Lebanon has not held a census since 1932, when it counted the number of adherents to various religions in order to share out power under a system known as confessionalism. Since that time its demography has changed and the politically favoured Christians are now believed to be in a minority. Plenty of powerful people are keen to keep that quiet, so the prospects for a new official count are dim.
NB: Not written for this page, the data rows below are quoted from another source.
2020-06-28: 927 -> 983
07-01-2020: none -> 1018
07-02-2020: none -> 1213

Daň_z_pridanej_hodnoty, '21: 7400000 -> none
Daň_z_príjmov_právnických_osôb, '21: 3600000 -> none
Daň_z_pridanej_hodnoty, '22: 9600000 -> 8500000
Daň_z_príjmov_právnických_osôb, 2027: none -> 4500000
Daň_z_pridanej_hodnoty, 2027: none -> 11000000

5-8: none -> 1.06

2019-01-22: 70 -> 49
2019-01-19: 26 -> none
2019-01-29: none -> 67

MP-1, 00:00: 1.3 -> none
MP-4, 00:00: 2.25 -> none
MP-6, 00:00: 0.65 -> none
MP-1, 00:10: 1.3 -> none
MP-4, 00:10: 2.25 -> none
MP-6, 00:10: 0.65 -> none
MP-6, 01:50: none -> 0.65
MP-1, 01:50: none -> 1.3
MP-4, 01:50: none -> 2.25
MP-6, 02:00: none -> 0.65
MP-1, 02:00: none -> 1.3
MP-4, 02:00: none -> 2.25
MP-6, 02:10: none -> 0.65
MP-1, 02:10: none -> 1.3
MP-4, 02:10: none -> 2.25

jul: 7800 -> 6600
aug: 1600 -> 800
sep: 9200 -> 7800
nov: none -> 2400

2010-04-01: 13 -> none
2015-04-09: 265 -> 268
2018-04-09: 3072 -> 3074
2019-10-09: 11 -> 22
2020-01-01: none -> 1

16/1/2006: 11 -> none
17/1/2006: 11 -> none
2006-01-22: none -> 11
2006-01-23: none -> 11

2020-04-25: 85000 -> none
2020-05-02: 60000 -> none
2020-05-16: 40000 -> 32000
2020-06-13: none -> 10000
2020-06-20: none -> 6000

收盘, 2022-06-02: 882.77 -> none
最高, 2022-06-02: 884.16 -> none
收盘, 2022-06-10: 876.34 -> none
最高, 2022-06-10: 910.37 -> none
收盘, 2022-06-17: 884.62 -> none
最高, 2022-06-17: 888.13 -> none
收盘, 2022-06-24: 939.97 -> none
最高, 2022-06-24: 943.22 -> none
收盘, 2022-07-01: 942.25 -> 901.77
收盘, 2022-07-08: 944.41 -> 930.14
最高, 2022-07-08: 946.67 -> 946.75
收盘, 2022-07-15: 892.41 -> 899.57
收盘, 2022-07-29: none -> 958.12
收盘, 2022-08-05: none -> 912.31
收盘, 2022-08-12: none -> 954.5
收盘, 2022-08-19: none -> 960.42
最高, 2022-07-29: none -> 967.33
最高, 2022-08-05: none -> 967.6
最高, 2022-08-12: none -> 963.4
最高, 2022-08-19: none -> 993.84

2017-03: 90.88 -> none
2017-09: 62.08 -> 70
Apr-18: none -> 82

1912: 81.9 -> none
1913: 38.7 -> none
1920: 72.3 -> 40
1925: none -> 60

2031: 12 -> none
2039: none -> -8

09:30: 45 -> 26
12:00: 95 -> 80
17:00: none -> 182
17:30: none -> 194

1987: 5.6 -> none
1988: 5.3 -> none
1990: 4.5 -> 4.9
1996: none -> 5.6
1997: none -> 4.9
Counting can be even more dangerous than being counted. In 1936 Stalin told his officials that the following year's census would find a total population of 170m—a figure that took no account of his slaughter of millions in famines and purges. But the enumerators found only 162m people, and also revealed other unwelcome facts, including that nearly half the population of this avowedly atheist country was religious. So Stalin denounced the count as a “wrecker's census” and had the census takers either imprisoned or shot. A new count in 1939 came up with a similar total, but this time officials wisely classified the results and gave Stalin his figure of 170m.
That Stalin insisted on this charade is a backhanded testimony to the way counting introduces people to themselves. “The interest and significance of the census for the community lie in this,” wrote Leo Tolstoy of the Moscow census of 1882: “that it furnishes it with a mirror into which, willy nilly, the whole community, and each one of us, gaze.” The faces that look back can surprise us still.